**WHAT YOU ARE ASKED TO DO**
Below are the entries; count how many lines contain the word "order" and reply with that number alone.

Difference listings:
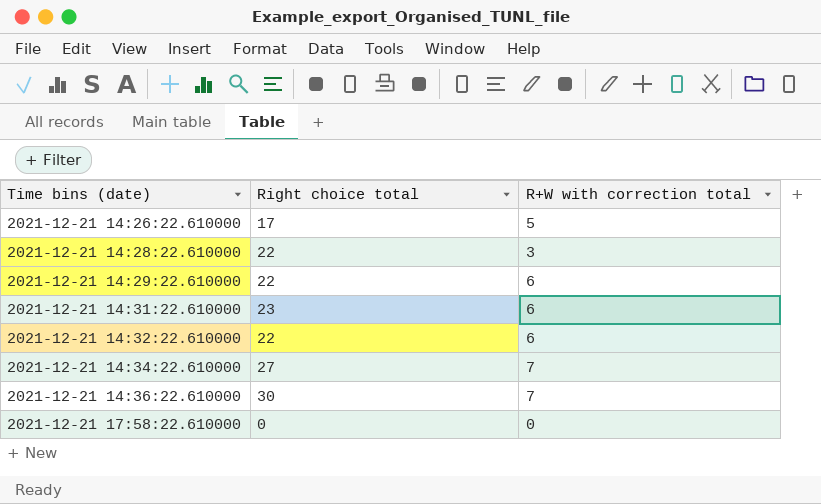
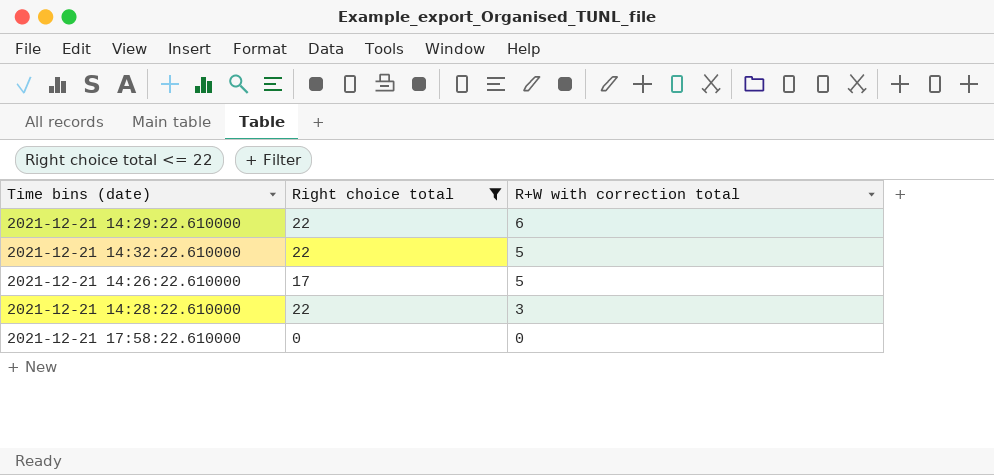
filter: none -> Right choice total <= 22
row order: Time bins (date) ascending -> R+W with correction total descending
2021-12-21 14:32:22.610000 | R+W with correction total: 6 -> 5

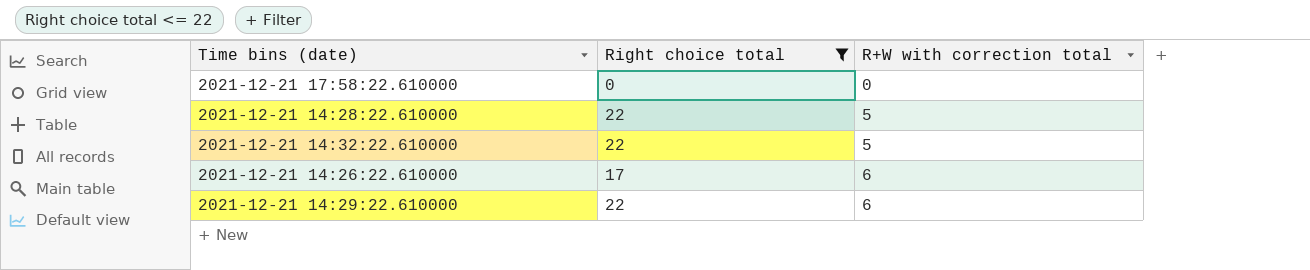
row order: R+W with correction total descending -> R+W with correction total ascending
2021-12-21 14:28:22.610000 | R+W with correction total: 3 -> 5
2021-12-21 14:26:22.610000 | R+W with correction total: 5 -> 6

**EXERCISE RESULT**
2